“Quota 103” (così come le due Quote precedenti, 100 e 102) è un classico al quale siamo oramai abituati: come pensare a una legge dimenticando i diritti degli italiani all’estero. Un pensionamento anticipato che teoricamente riguarda tutti i pensionandi italiani, ma in realtà è inapplicabile a una gran parte degli italiani all’estero. Vediamo perché.
“Quota 103” è la nuova forma di pensione anticipata flessibile introdotta dalla Legge di Bilancio per il 2023 che si matura con almeno 62 anni di età e almeno 41 anni di contributi che possono essere perfezionati, grazie alle convenzioni internazionali di sicurezza sociale stipulate dall’Italia, anche tramite il meccanismo della totalizzazione dei contributi versati in Italia e all’estero. Quindi si tratta di un pensionamento anticipato fruibile anche dai nostri connazionali che vivono all’estero i quali hanno versato contributi in Italia, hanno compiuto 62 anni e che sommando i contributi versati in Italia a quelli versati all’estero raggiungono l’anzianità contributiva di 41 anni.
Chi matura i nuovi requisiti previsti entro il 31 dicembre 2022 potrà ricevere la pensione a partire dal 1° aprile 2023 (1° agosto per i dipendenti pubblici). Chi, invece, li perfeziona dal 1° gennaio otterrà la prestazione trascorsi tre mesi dalla data di maturazione (sei mesi per gli statali).
Ma qual è il problema che ostacolerà l’accesso a “Quota 103” per i nostri connazionali all’estero? Il trattamento pensionistico in questione, fino alla maturazione dei requisiti per l’accesso alla pensione di vecchiaia, non è cumulabile con i redditi da lavoro dipendente o autonomo, ad eccezione di quelli derivanti da lavoro autonomo occasionale, nel limite di 5.000 euro lordi annui.
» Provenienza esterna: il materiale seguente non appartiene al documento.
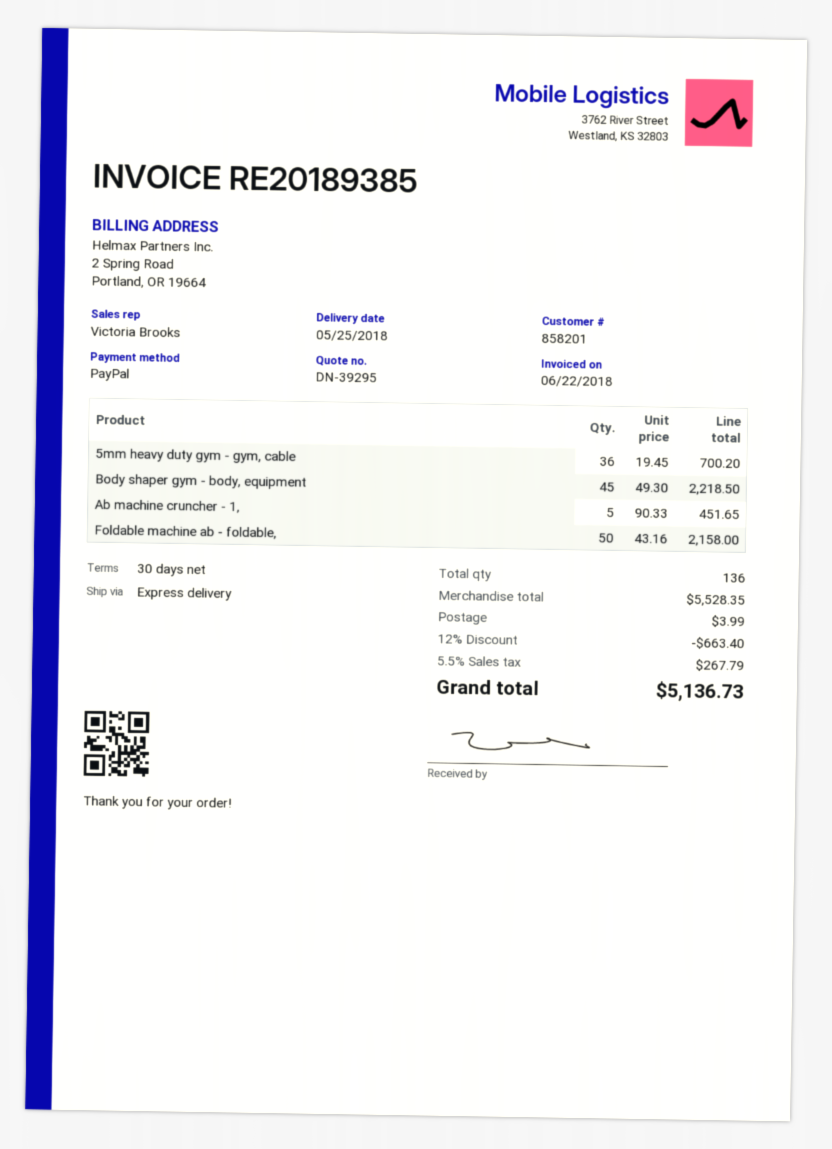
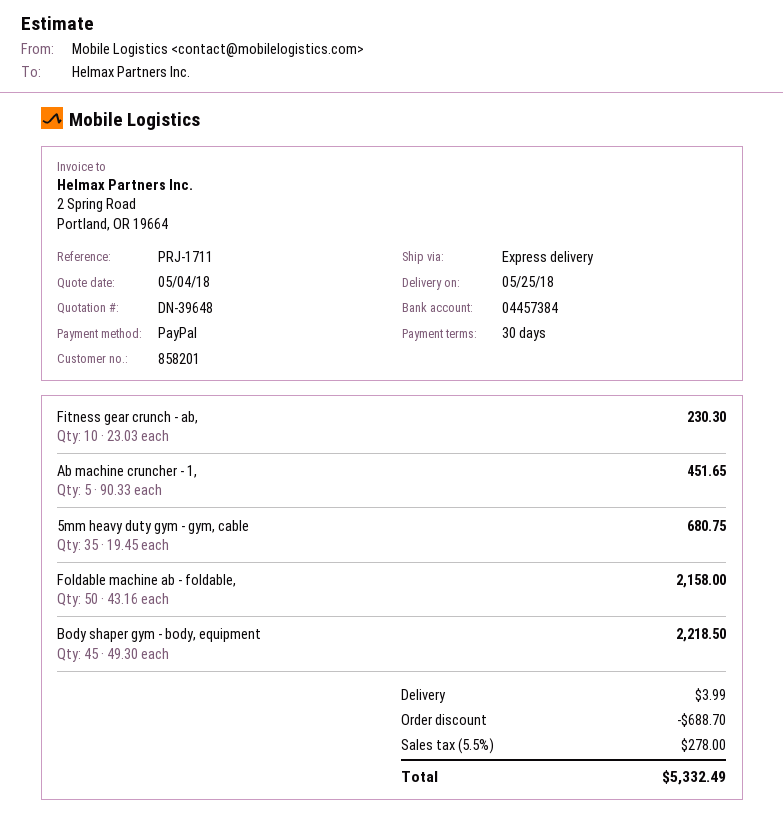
quote number: DN-39295 -> DN-39648
5mm heavy duty gym - gym, cable: 36 x 19.45 = 700.20 -> 35 x 19.45 = 680.75
Fitness gear crunch - ab,: none -> 10 x 23.03 = 230.30
discount: 663.40 -> 688.70
tax: 5.5% = 267.79 -> 5.5% = 278.00
total: 5136.73 -> 5332.49

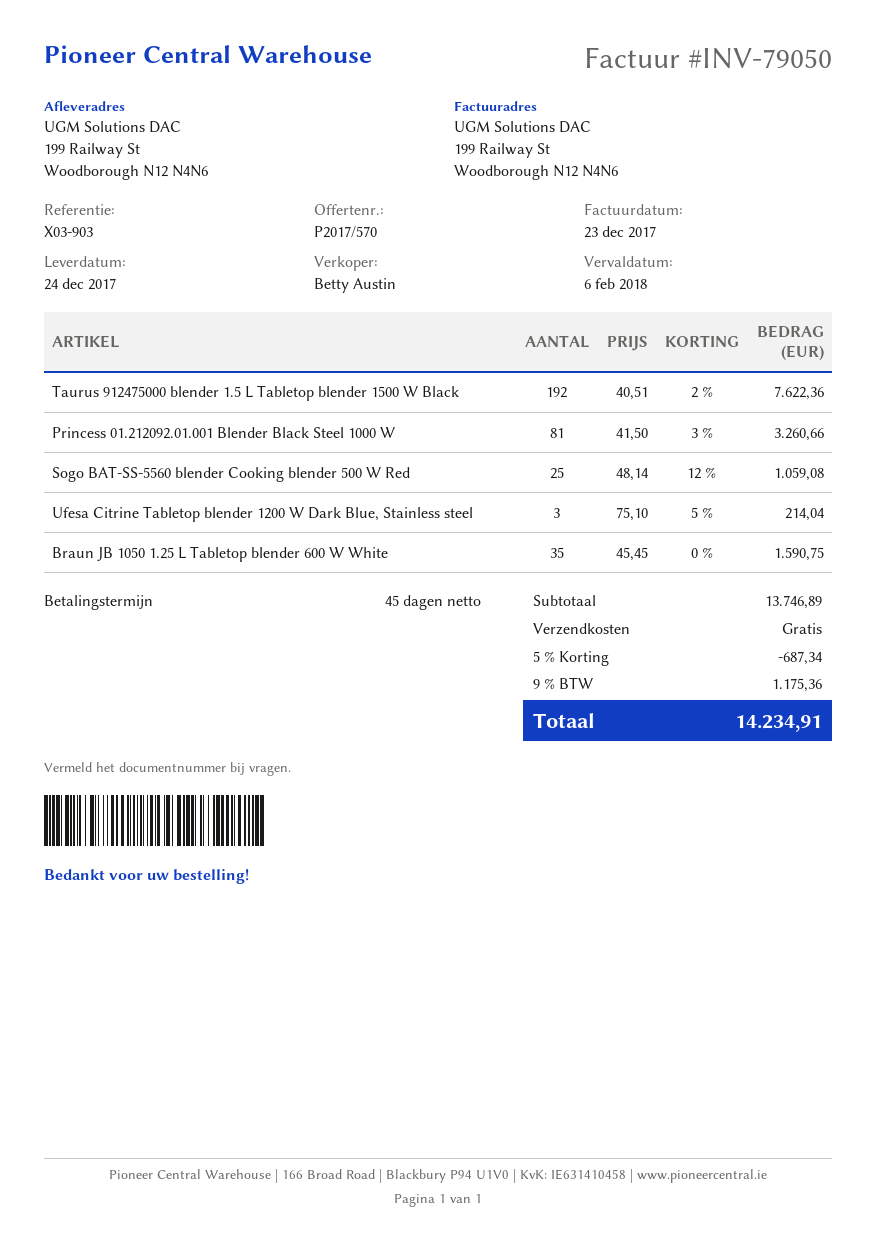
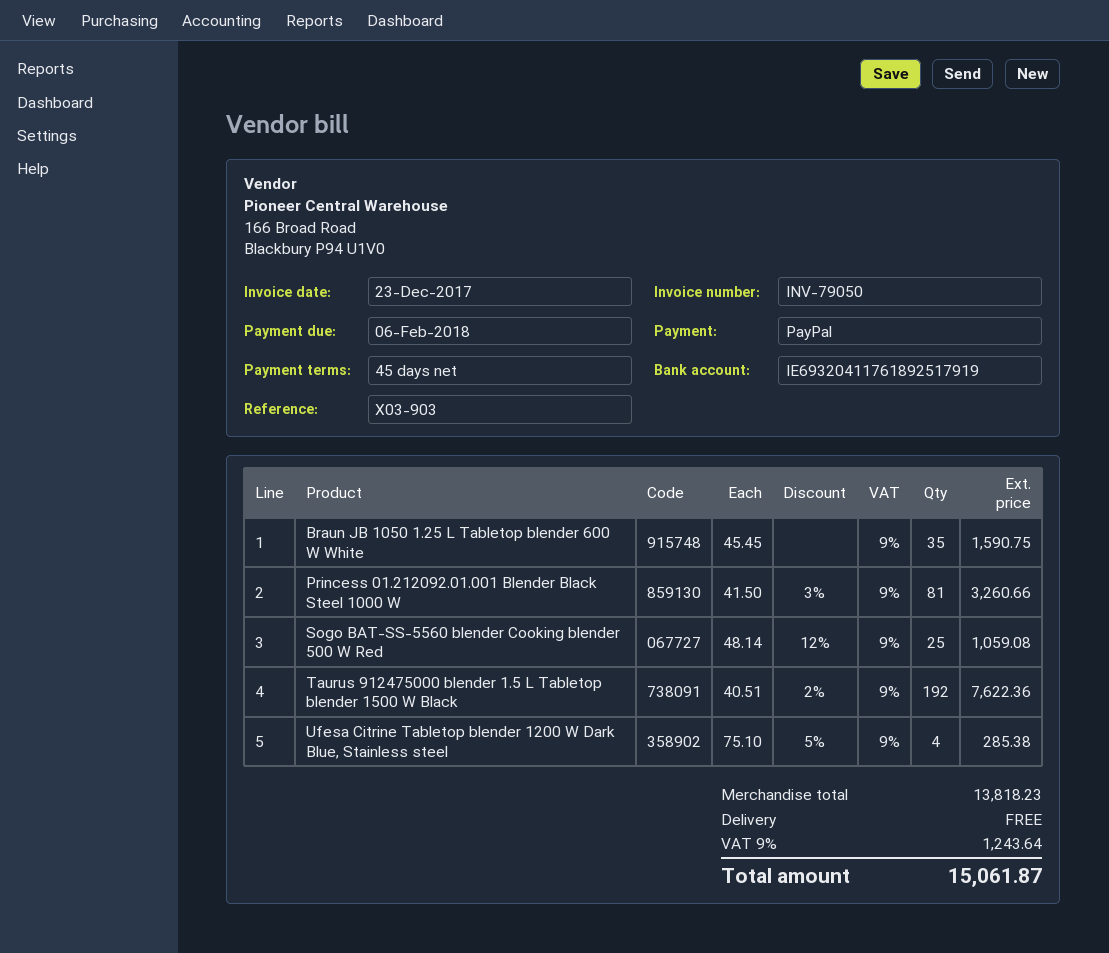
Ufesa Citrine Tabletop blender 1200 W Dark Blue, Stainless steel: 3 x 75.10 - 5% = 214.04 -> 4 x 75.10 - 5% = 285.38
subtotal: 13746.89 -> 13818.23
discount: 5% = 687.34 -> none
tax: 9% = 1175.36 -> 9% = 1243.64
total: 14234.91 -> 15061.87

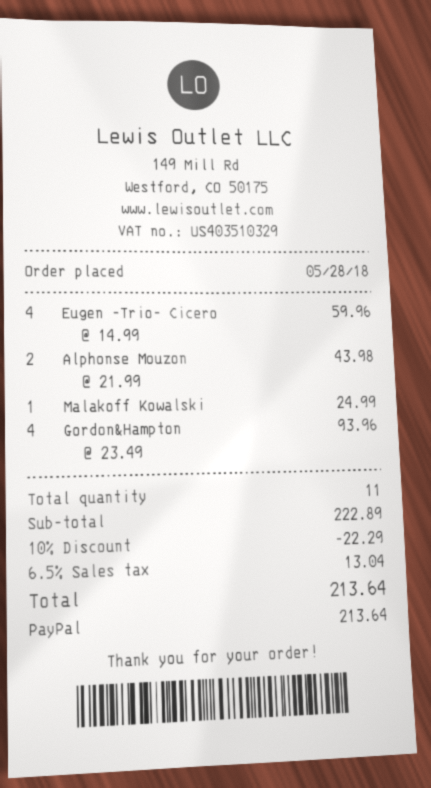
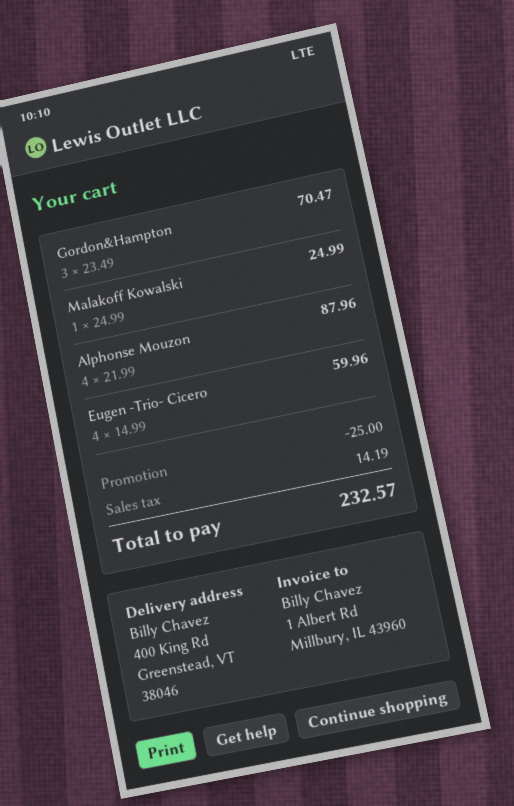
Alphonse Mouzon: 2 x 21.99 = 43.98 -> 4 x 21.99 = 87.96
Gordon&Hampton: 4 x 23.49 = 93.96 -> 3 x 23.49 = 70.47
discount: 22.29 -> 25.00
tax: 13.04 -> 14.19
total: 213.64 -> 232.57

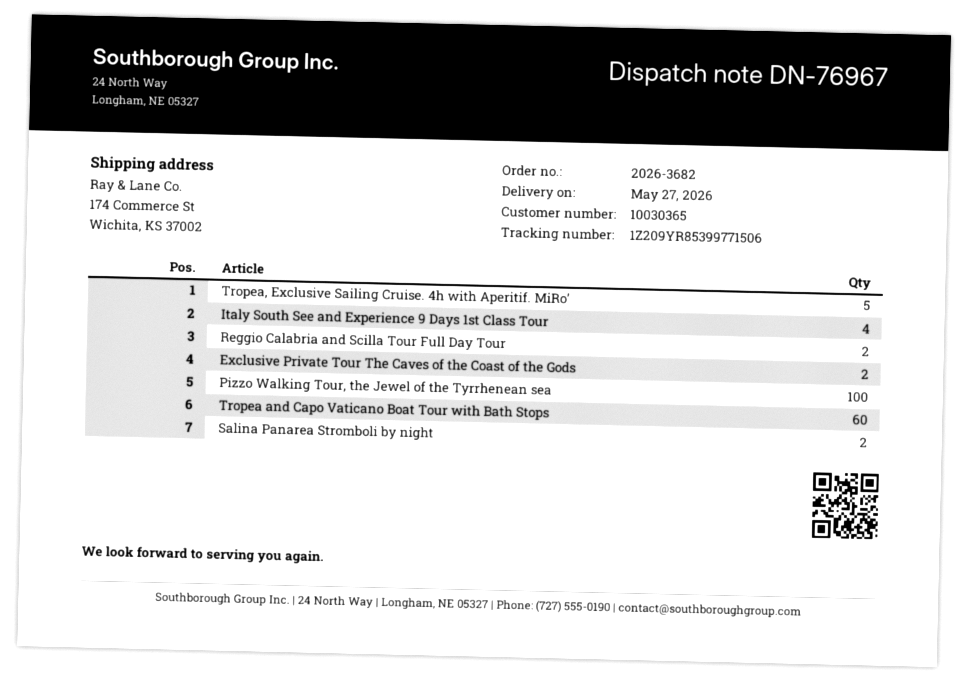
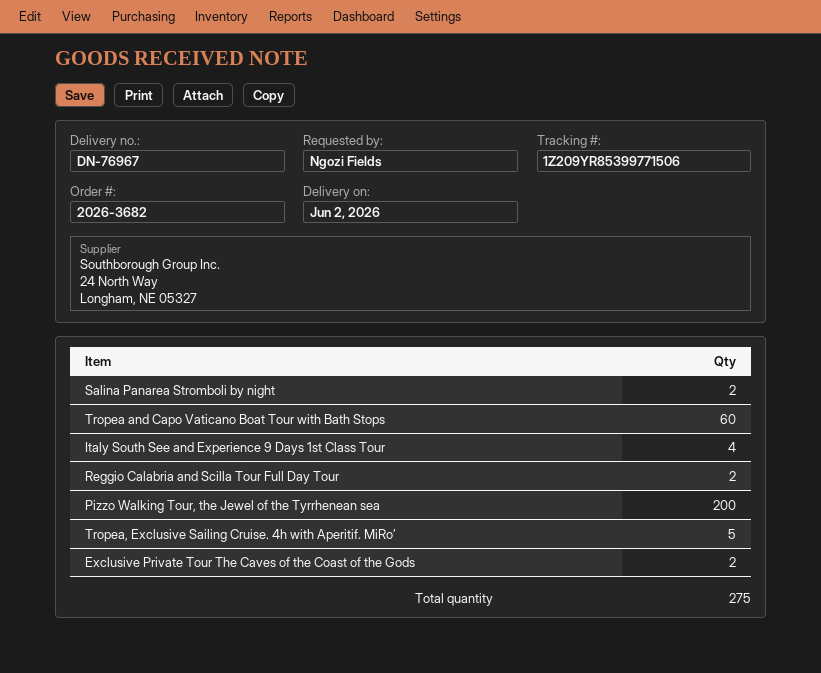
delivery date: 2026-05-27 -> 2026-06-02
Pizzo Walking Tour, the Jewel of the Tyrrhenean sea: 100 -> 200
Quindi per aver diritto al trattamento anticipato è praticamente necessaria la formale cessazione del lavoro, ma visto che all’estero l’età pensionabile del Paese di residenza potrebbe essere posticipata rispetto a quella italiana (62 anni in questo caso) e gli interessati sarebbero quindi costretti a continuare a lavorare all’estero, la nuova pensione anticipata italiana non verrebbe concessa anche se fossero perfezionati i requisiti contributivi ed anagrafici.
Un bel pasticcio. Sarebbe stato quindi opportuno che il legislatore avesse previsto una deroga per i residenti all’estero consentendo la possibilità di cumulare il pro-rata italiano con il reddito da lavoro percepito all’estero. Ma abbiamo oramai imparato che questa sensibilità non è appannaggio dei nostri Governi.